The Budget and Finance Committee of Parliament is questioning how the Malawi Revenue Authority (MRA) has been able to beat its revenue targets in the first quarter of the 2016/2017 financial year at a time when companies and individuals are struggling to make ends meet.
While acknowledging that the trends may be positive to the economy, the committee fears Malawians are being overburdened to meet tax obligations that the government set in the current financial plan which will be largely financed with domestic resources.
The committee’s chairperson, Rhino Chiphiko, disclosed in an exclusive interview with The Daily Times that Parliament had learnt that MRA has beat its own projection for the period spanning July to September, 2016.
But MRA Deputy Director of Corporate Affairs, Steven Kapoloma, has defended the success, saying it has been realised by virtue of the increasing number of compliant taxpayers.
Kapoloma said the regulator has collected K179.7 billion in tax revenues and the collection is against a projected target of K164.5 billion which further implies MRA has surpassed the target by K15.4 billion.
“This excellent performance is due to the implementation of MRA modernisation initiatives under the guidance of the Public Sector Reforms Commission such as the migration to the ASYCUDA World and full implementation of the Electronic Fiscal Devices (EFDs),” Kapoloma said in an emailed response.
ASYCUDA is a computerised customs management system which covers most foreign trade procedures. It handles manifests and customs declarations, accounting procedures, transit and suspense procedures.
According to Kapoloma, full implementation of the system and the Electronic Fiscal Devices is helping to instil discipline in the collection of appropriate taxes.
But Chiphiko maintains that with a tax base that has not seen any significant increase and an economy that is performing badly due to electricity problems, among others, it should be surprising that the revenue collector is beating its targets.
“When you look at the way the economy is performing, you really wonder whether this is not impacting negatively and badly on the citizens when you look at the kind of hostile tax regime that does not take cognisance of the fact that the economy is struggling.
“The tax base has not been increasing and one wonders how MRA has managed to collect the money that it targeted under such very hard economic circumstances.

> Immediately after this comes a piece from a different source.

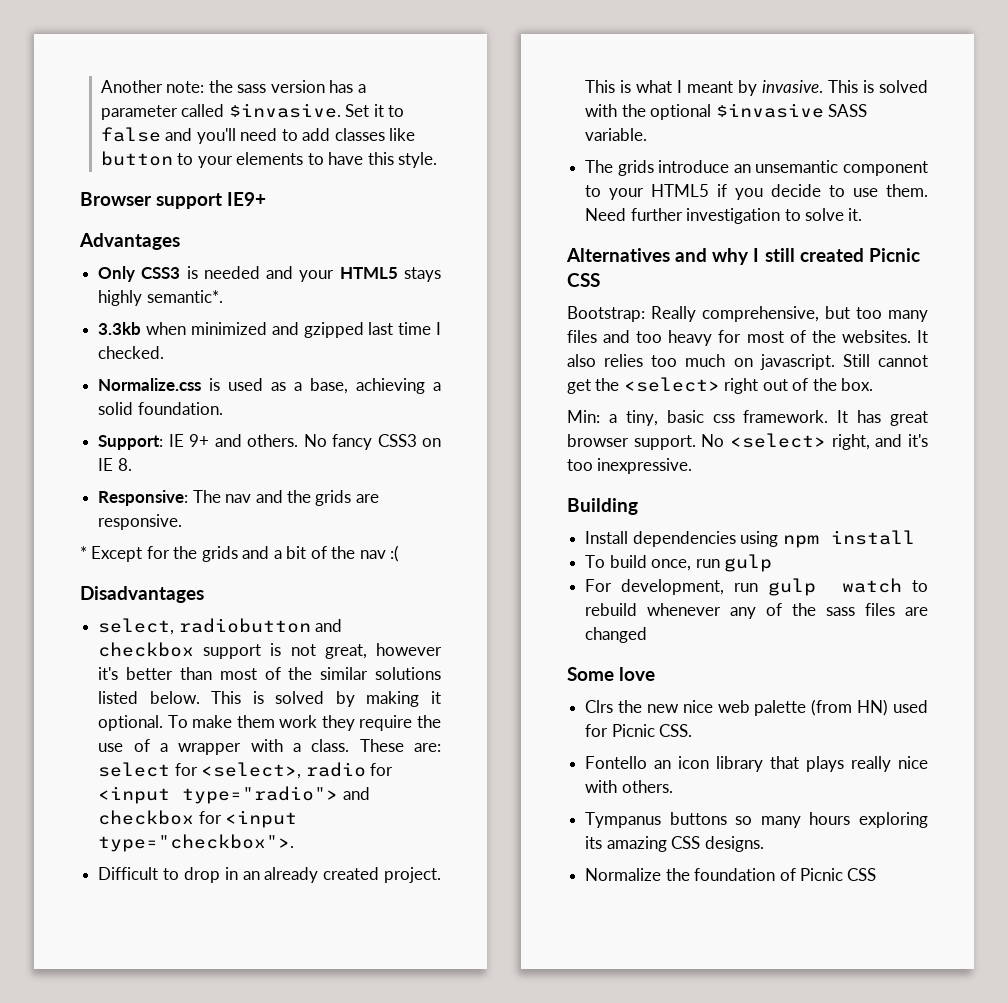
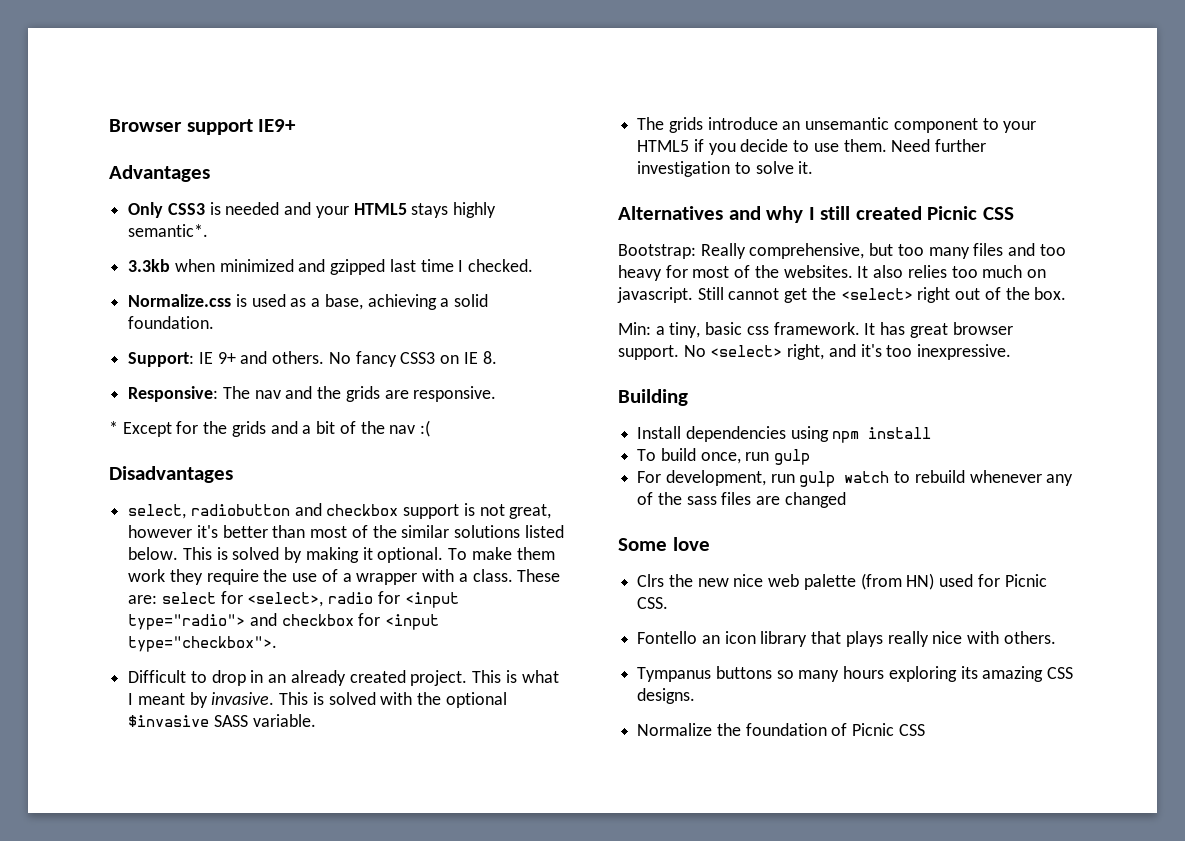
[101,80,366,93] [101,103,405,120] [101,127,416,144] [101,151,438,168] Another note: the sass version has a parameter called $invasive. Set it to false and you'll need to add classes like button to your elements to have this style. // -> (109, 125) none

We are worried about the deteriorating standards of our people because we are milking already thin cows,” Chiphiko said.
In the 2016/17 national budget, government projected tax revenues at K719.4 billion and with the revenue trends in the first quarter, MRA is optimistic to collect K539.7 billion in the next nine months.

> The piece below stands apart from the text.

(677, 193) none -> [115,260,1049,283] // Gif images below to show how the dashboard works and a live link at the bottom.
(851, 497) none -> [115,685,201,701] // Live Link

“For this to materialise, there is need for continuity of tax compliance behaviour among all types of taxpayers; large, medium and small. MRA is always thankful to taxpayers who voluntarily come forward to pay their taxes on time for their compliance. This has been witnessed in the improved collection for the first quarter,” Kapoloma said.
Government is targeting to widen the tax base in the current financial plan by among others removing exemptions and zero ratings on other commodities as part of efforts to restore the integrity of the tax system.